I found the love story too simple and romantic, it didn’t fit so well with the writing.
This for me was the best book chosen so far for the reading groups. I loved everything about it, especially the construction. We gradually get to know Joan from childhood , the influence of her family background, her university days and then adulthood. She seemed totally believable and I understood her motivations. I was very involved with the story and loved reading it.
Rooney builds the tension expertly. I was impressed by the way I became more and more intrigued by Joan’s story.
So many of the characters were interesting, especially Max. Would he really have been willing to go to Australia with a woman who had betrayed him and his country? To have given up his career as a research scientist? If so, he must have loved her very much indeed.
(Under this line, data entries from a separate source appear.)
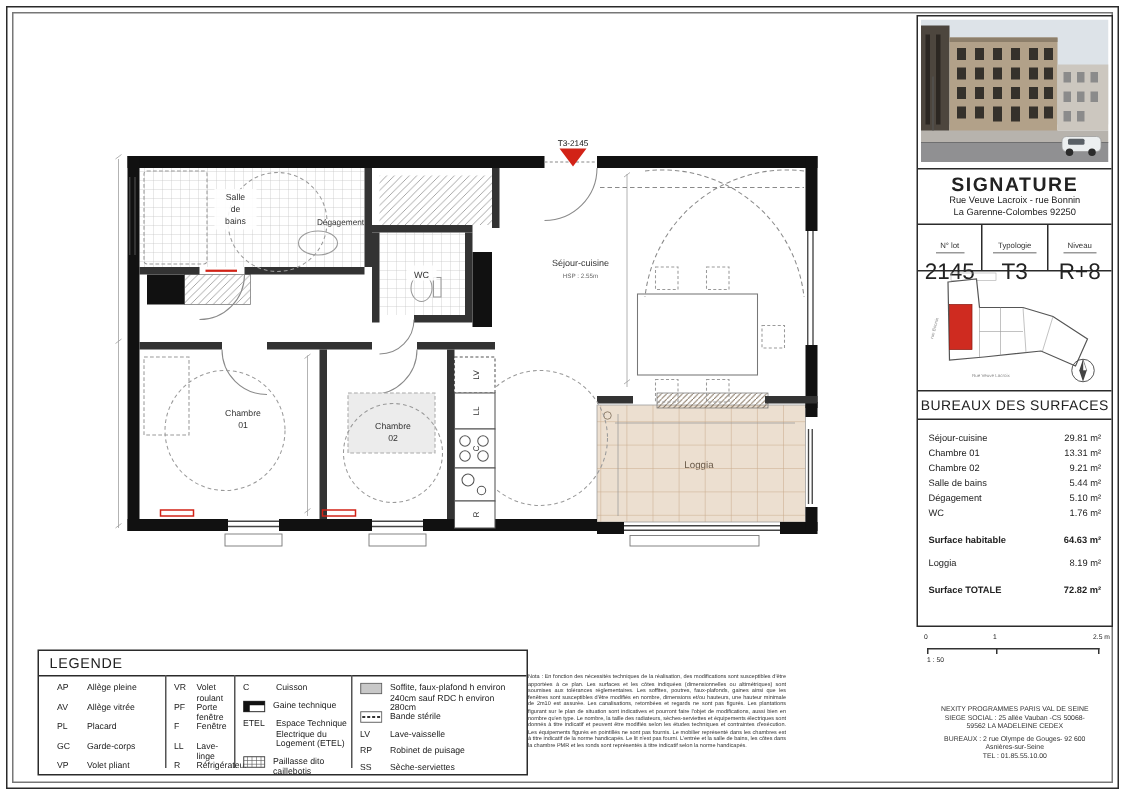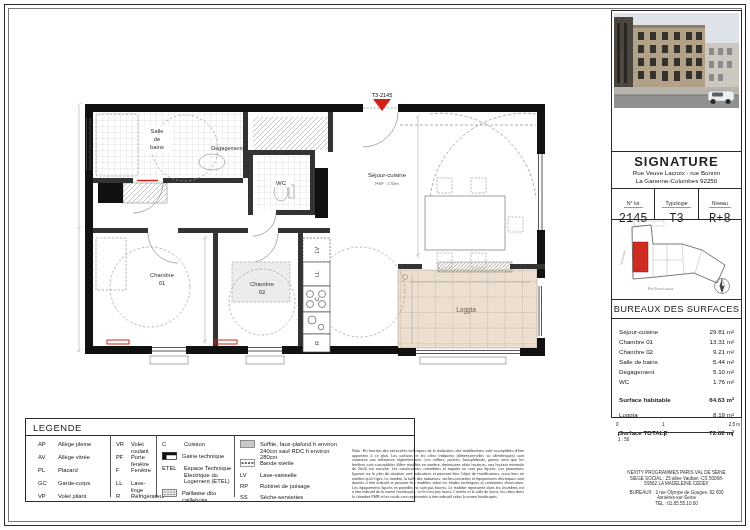--- a/index.html
+++ b/index.html
@@ -12,7 +12,7 @@
   .sidebar{position:absolute;left:611px;top:10px;width:131px;height:408px;
            border:1px solid #2b2b2b;background:#fff;box-sizing:border-box;}
   .sb-photo{height:101px;padding:2px;box-sizing:border-box;}
-  .sb-sig{height:37px;border-top:1px solid #2b2b2b;text-align:center;box-sizing:border-box;padding-top:2px;margin-top:39px;}
+  .sb-sig{height:37px;border-top:1px solid #2b2b2b;text-align:center;box-sizing:border-box;padding-top:2px;}
   .sig-name{font-size:13px;font-weight:bold;letter-spacing:1px;}
   .sig-addr{font-size:6.2px;line-height:7.5px;color:#222;}
   .sb-lot{height:31px;border-top:1px solid #2b2b2b;display:flex;box-sizing:border-box;}

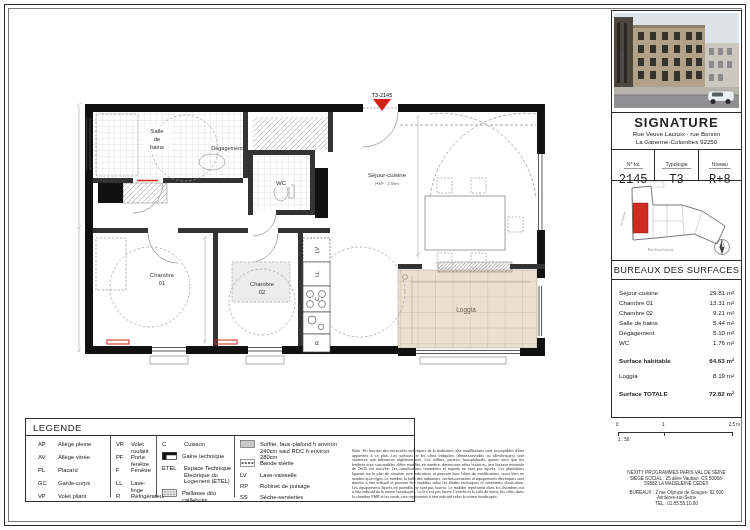--- a/index.html
+++ b/index.html
@@ -19,7 +19,7 @@
   .lot-cell{flex:1;text-align:center;border-right:1px solid #2b2b2b;box-sizing:border-box;padding-top:2px;}
   .lot-cell:last-child{border-right:none;}
   .lot-label{font-size:5.2px;color:#333;border-bottom:0.6px solid #999;display:inline-block;padding:0 3px 1px;}
-  .lot-value{font-size:12px;margin-top:3px;font-family:Liberation Mono, monospace;}
+  .lot-value{font-size:15px;margin-top:3px;}
   .sb-key{height:80px;border-top:1px solid #2b2b2b;box-sizing:border-box;}
   .sb-surf-title{height:19px;border-top:1px solid #2b2b2b;box-sizing:border-box;
                  display:flex;align-items:center;justify-content:center;font-size:9.3px;letter-spacing:0.3px;}

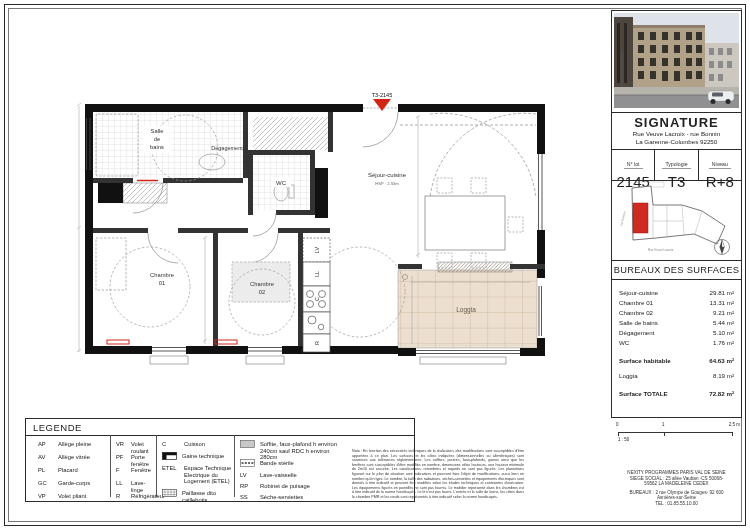--- a/index.html
+++ b/index.html
@@ -38,7 +38,7 @@
   .pub-logo{font-size:17px;font-weight:bold;letter-spacing:-0.5px;margin:1px 0 3px;}
   .pub-line{font-size:4.6px;line-height:5.6px;color:#333;}
   
-  .legend{position:absolute;left:25px;top:418px;width:390px;height:84px;border:1px solid #2b2b2b;
+  .legend{position:absolute;left:25px;top:433px;width:327px;height:84px;border:1px solid #2b2b2b;
           box-sizing:border-box;background:#fff;}
   .legend-title{font-size:9.5px;padding:3px 0 2px 7px;border-bottom:1px solid #2b2b2b;letter-spacing:0.5px;}
   .lg-col{position:absolute;top:22px;}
I liked the theme of the book, the responsibility of scientists to themselves and to the world. How loyal should one be to one’s own country? Just obey orders even when those orders are clearly wrong?
Sometimes you have to follow your conscience and not your country.
Are Snowden and Assange traitors? Probably not.
Joan’s relationship with her son Nick is very important to her. A successful judge, Nick has a lot to lose if she is outed as a spy. Much of the book focuses on the tension between them, his shock, disbelief, her attempts to explain her actions to him. As an obsessive, protective mother I cared deeply for her.
I wouldn’t care what my children thought of me! My decisions are my own business.
Using MI5 documents as background, we then are taken back to Joan’s past . Rooney interweaves the present day interrogation very well with the gradual revelation of Joan’s choices and the reasons for them.
The re-creation of the politics of the day is brilliantly portrayed, particularly attitudes at the time.
The rise of fascism was such a threat, Russia was an ally at the time,Joan wasn’t passing information to an enemy.In her mind, she was protecting the world. Her father had raised her to feel an individual responsibility to do the right thing, his death spurs her on to make her decision.
I admired Joan for keeping to her principles, to the very end.
Highly Recommended –
A sensitive and intelligent, unusual novel posing questions of morality, loyalty to family and country. Lots of topics to talk about, led to excellent discussions.